REQUIRING PUBLIC DATA IS NOT THE ANSWER.

HAVE YOU EVER TRIED TO USE THE DATA FROM A PUBLISHED PAPER? HAVE YOU?

USUALLY THERE’S URL AND IT’S BROKEN. OR YOU CONTACT THE “CORRESPONDING AUTHOR” AND THEY IGNORE YOU. OR THERE’S A WORD DOCUMENT WITH AN EMBEDDED PICTURE OF AN EXCEL SPREADSHEET SOMEONE TOOK WITH A NOKIA 6610. OR YOU CAN’T REPRODUCE THE PUBLISHED RESULTS FROM THE DATA AND WHEN YOU ASK THE AUTHORS WHY, THEY GET ANGRY THAT SOMEONE ACTUALLY TOOK AN INTEREST IN THE KNOWLEDGE THEY SUPPOSEDLY WANTED TO CONTRIBUTE TO THE WORLD.

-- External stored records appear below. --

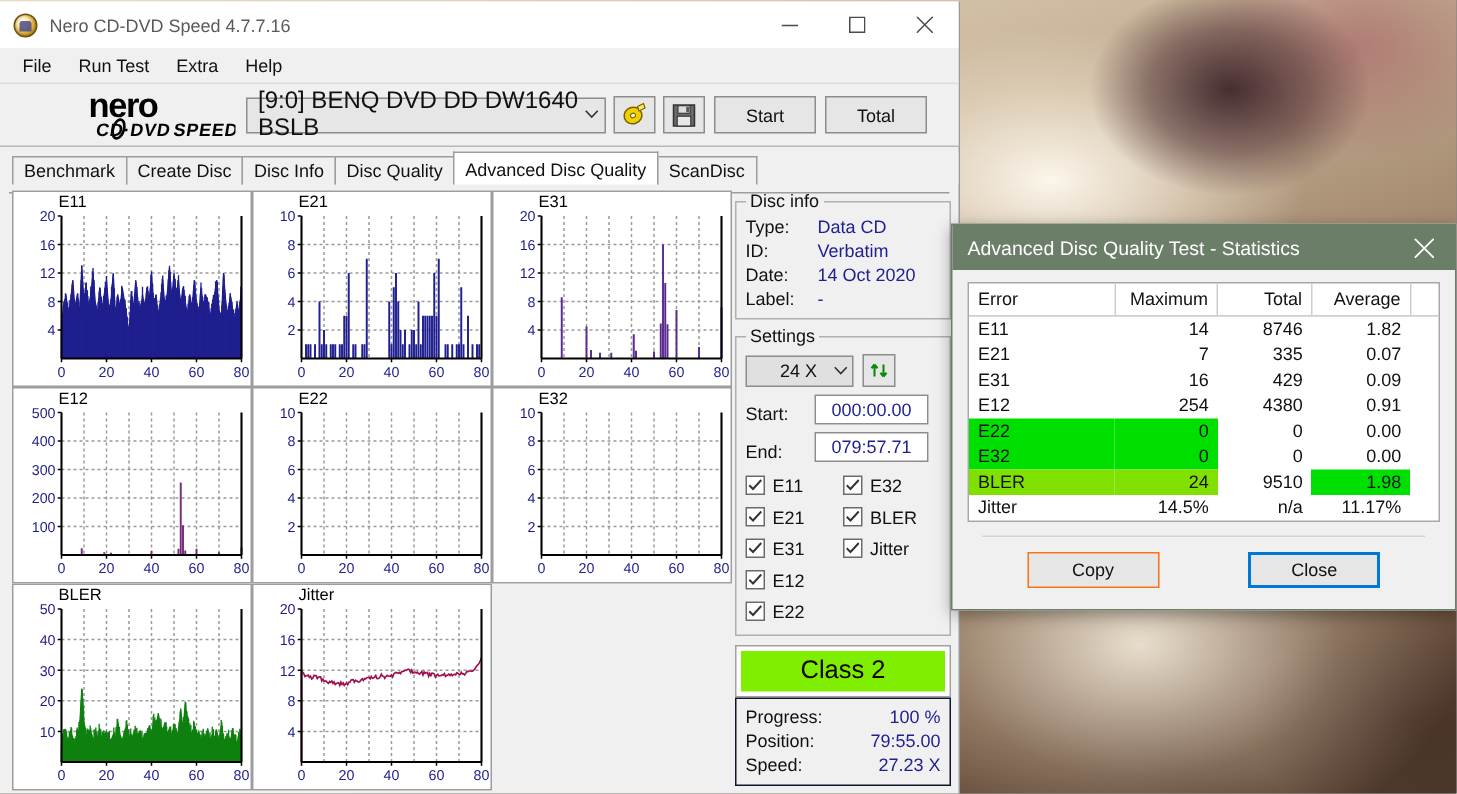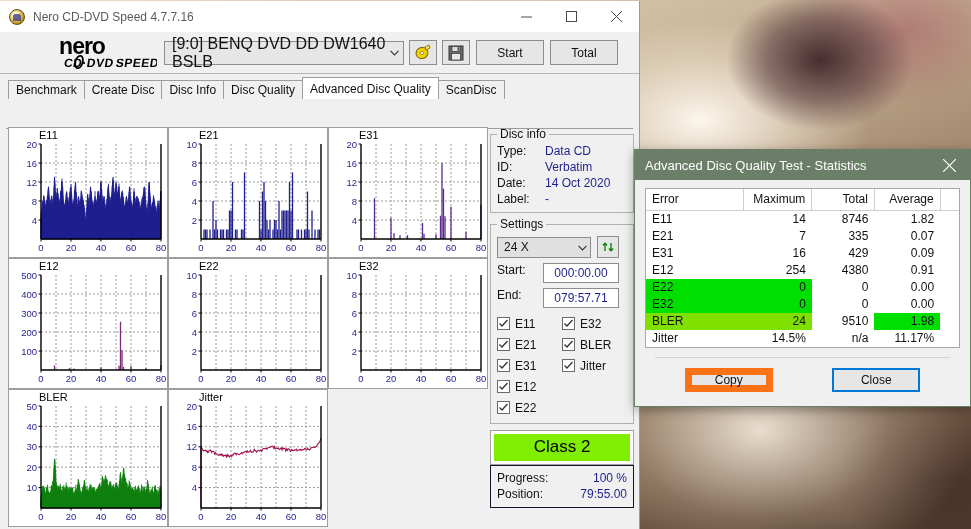--- a/index.html
+++ b/index.html
@@ -190,6 +190,12 @@
     </div>
   </div>
 
+  <div class="menubar">
+    <div class="menu-item">File</div>
+    <div class="menu-item">Run Test</div>
+    <div class="menu-item">Extra</div>
+    <div class="menu-item">Help</div>
+  </div>
 
   <div class="toolbar">
     <div class="nero-logo">

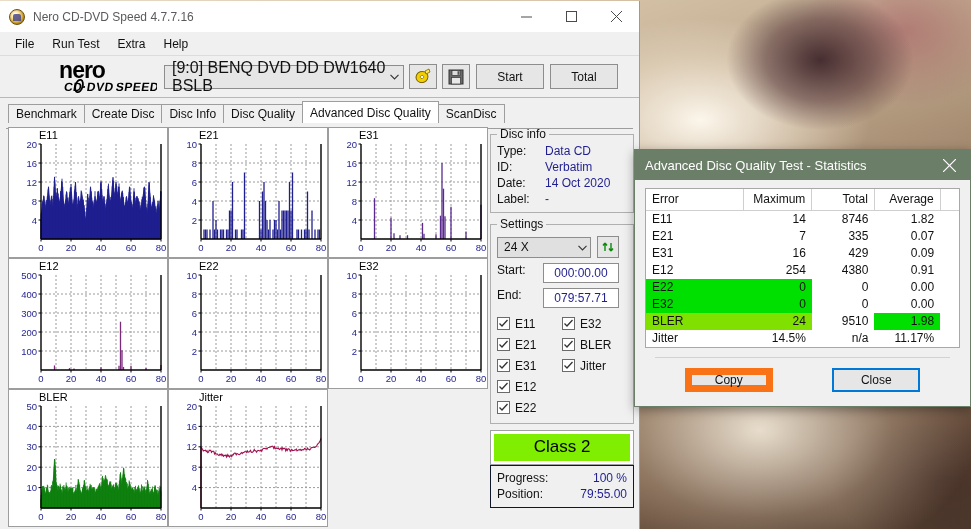--- a/index.html
+++ b/index.html
@@ -107,8 +107,8 @@
   .kv .v { color:#1f1f8f; }
 
   .spd-row { display:flex; align-items:center; margin:3px 0 5px 0; }
-  .spd-sel { width:94px; height:21px; background:#e0e0e0; border:1px solid #8d8d8d;
-             display:flex; align-items:center; padding:0 3px 0 6px; font-size:12px; color:#111; }
+  .spd-sel { width:72px; height:21px; background:#e0e0e0; border:1px solid #8d8d8d;
+             display:flex; align-items:center; padding:0 3px 0 22px; font-size:12px; color:#111; }
   .spd-sel .cv { margin-left:auto; font-size:10px; color:#444; }
   .refresh-btn { width:22px; height:22px; border:1px solid #8d8d8d; background:#e6e6e6;
                  margin-left:6px; display:flex; align-items:center; justify-content:center; }

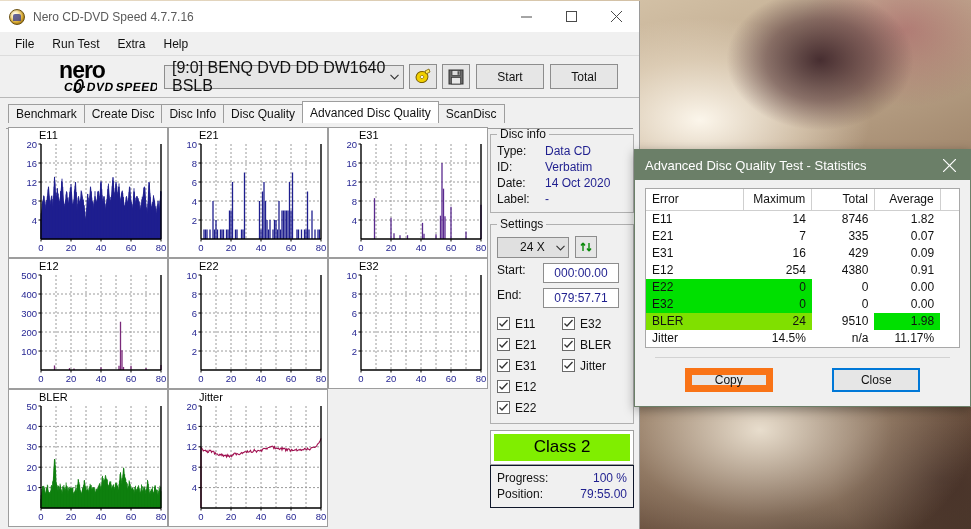--- a/index.html
+++ b/index.html
@@ -113,7 +113,7 @@
   .refresh-btn { width:22px; height:22px; border:1px solid #8d8d8d; background:#e6e6e6;
                  margin-left:6px; display:flex; align-items:center; justify-content:center; }
 
-  .fld-row { display:flex; align-items:flex-start; margin-bottom:5px; }
+  .fld-row { display:flex; align-items:flex-end; margin-bottom:5px; }
   .fld-row .lbl { width:46px; font-size:12px; color:#111; }
   .fld-box { width:76px; height:20px; background:#fff; border:1px solid #8d8d8d;
              font-size:12px; color:#1f1f8f; display:flex; align-items:center;

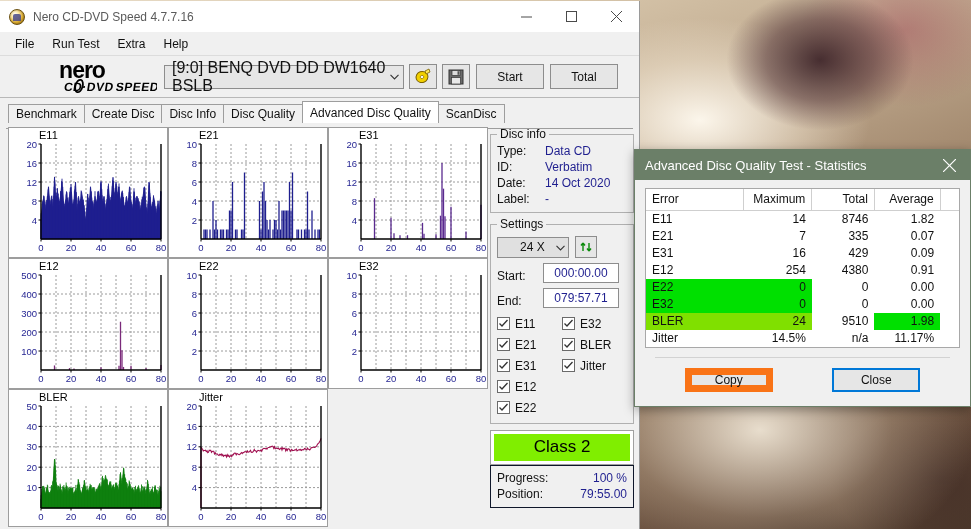--- a/index.html
+++ b/index.html
@@ -156,7 +156,7 @@
   table.stats td.c-err { text-align:left; }
   .dlg-foot { margin:9px 10px 0 10px; border-top:1px solid #d2d2d2; padding-top:10px;
               display:flex; justify-content:space-around; }
-  .dlg-btn { width:88px; height:24px; background:#e6e6e6; border:7px solid #f97316;
+  .dlg-btn { width:88px; height:24px; background:#e6e6e6; border:1px solid #f97316;
              font-size:12px; color:#111; display:flex; align-items:center; justify-content:center; }
   .dlg-btn.primary { border:2px solid #0078d7; background:#e6e6e6; }
 </style>

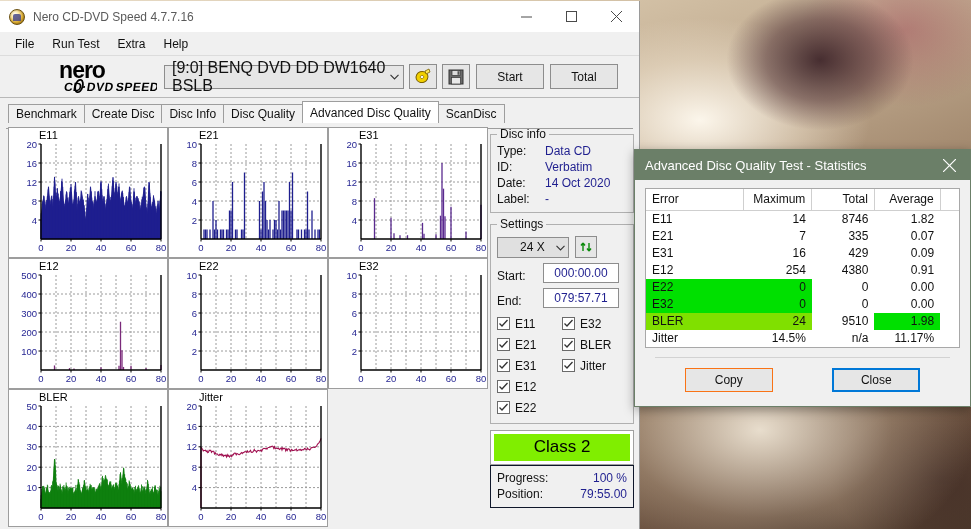--- a/index.html
+++ b/index.html
@@ -1429,6 +1429,10 @@
             <span class="k">Position:</span>
             <span class="v">79:55.00</span>
           </div>
+        <div class="prog-row">
+            <span class="k">Speed:</span>
+            <span class="v">27.23 X</span>
+          </div>
       </div>
 
     </div>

THIS KIND OF REVERSE ENGINEERING IS NECESSARY ALL THE TIME, OFTEN JUST TO UNDERSTAND WHAT CALCULATIONS WERE DONE BECAUSE THE AUTHORS DON’T EXPLAIN THE DETAILS.

SCIENCE IS ON FIRE. PAPERS EVERYWHERE ARE FULL OF MISTAKES OR THINGS WORSE THAN MISTAKES. THIS IS HOW WE CATCH FRAUDS. THIS IS HOW WE CATCH PEOPLE WHO RIG ELECTIONS. YOUR PETTY WRITING STYLE OPINIONS IMPEDE THE SEARCH FOR TRUTH.

Yes, it would be great if everyone did fully reproducible science and made all their data available and actually responded when you asked them questions and got a pony. But in the current, actual world, most papers are missing important details. The problem of having to scan your eyeballs past a few extra digits is a silly non-issue compared to the problem of meaningless results everywhere. So please stop spending your energy actively trying to convince people to delete one of the very few error correction methods that we actually have and that actually sort of works. Thanks in advance.